While the run seems to be smaller, as reported in the Sacramento Bee, the fact that the hatcheries are doing their job is good news, and consideration should be given to expand hatcheries, which we’ve posted on previously.
An excerpt from the Bee article.
“Salmon didn't make the big fall comeback in Central Valley rivers that anglers and nature lovers yearned for, raising the likelihood of a third year of fishing restrictions.
“Some areas saw more fall-run chinook return from the ocean to the Sacramento River and its tributaries.

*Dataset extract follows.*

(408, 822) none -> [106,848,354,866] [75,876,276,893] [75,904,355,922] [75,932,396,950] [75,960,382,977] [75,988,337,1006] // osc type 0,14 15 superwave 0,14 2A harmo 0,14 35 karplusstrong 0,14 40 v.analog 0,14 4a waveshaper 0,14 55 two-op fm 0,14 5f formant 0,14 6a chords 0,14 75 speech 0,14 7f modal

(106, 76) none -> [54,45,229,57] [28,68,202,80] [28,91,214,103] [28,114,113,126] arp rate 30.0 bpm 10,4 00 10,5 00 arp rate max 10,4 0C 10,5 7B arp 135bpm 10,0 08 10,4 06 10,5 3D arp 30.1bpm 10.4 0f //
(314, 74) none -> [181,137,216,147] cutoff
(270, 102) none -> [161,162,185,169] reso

This includes the American River, where the state's Nimbus Hatchery spawned about 40 percent more salmon in 2009.
“But the run as a whole seems likely to turn out the same or slightly smaller than in 2008, which was the smallest year ever recorded.

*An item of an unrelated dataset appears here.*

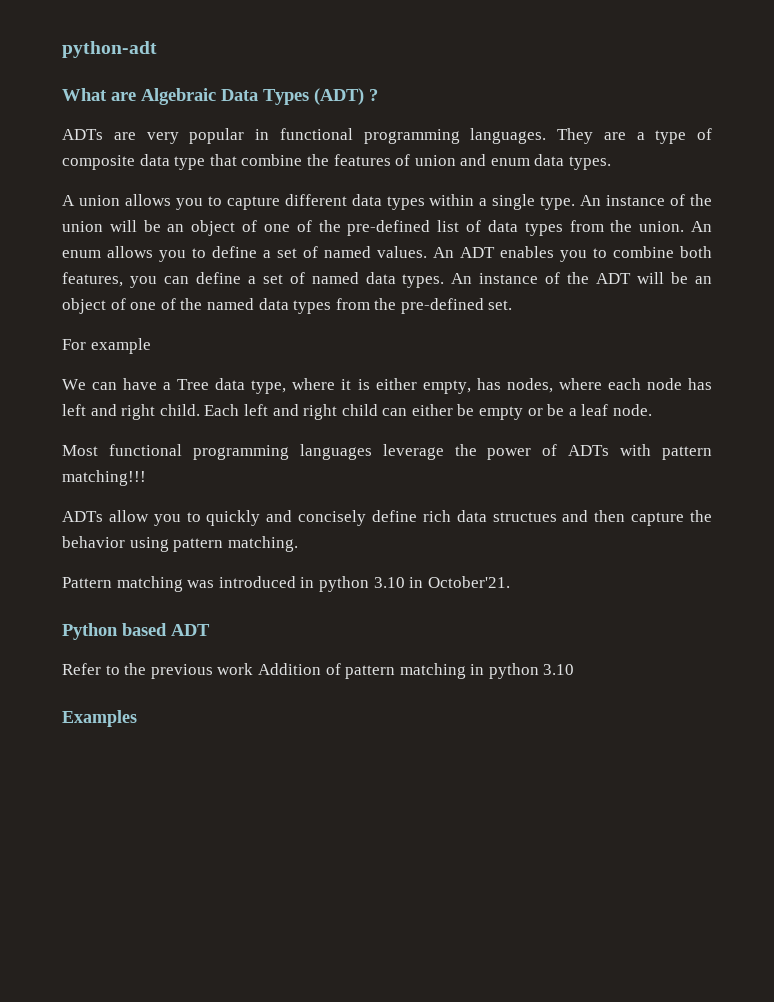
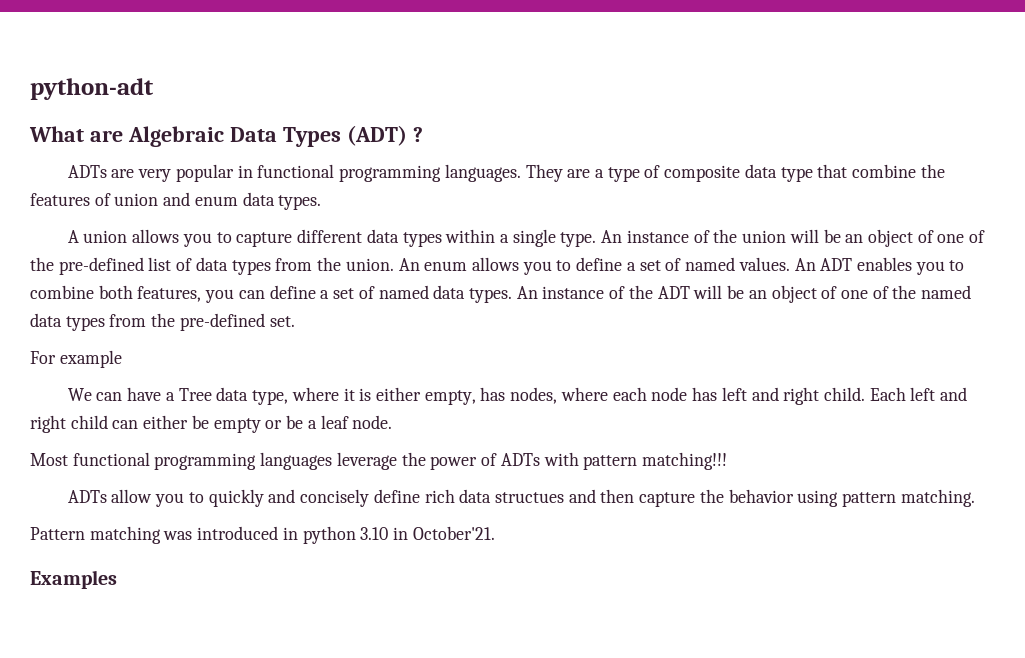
[62,623,210,640] [62,663,575,679] // Python based ADT // Refer to the previous work Addition of pattern matching in python 3.10 -> (495, 533) none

"We are really upset," said Dick Pool, president of Pro-Troll Fishing Products, a Bay Area manufacturer of salmon fishing tackle. "Every appearance is the fall run returns this year (2009) may set a new record low."
“The Central Valley fall chinook is arguably the most important salmon run on the West Coast. It makes up virtually all of the commercially harvested salmon in California and Oregon.
“The run's poor condition led regulators to ban all commercial salmon fishing in both states in 2008 and 2009. Recreational fishing was banned in 2008 and severely limited in 2009.”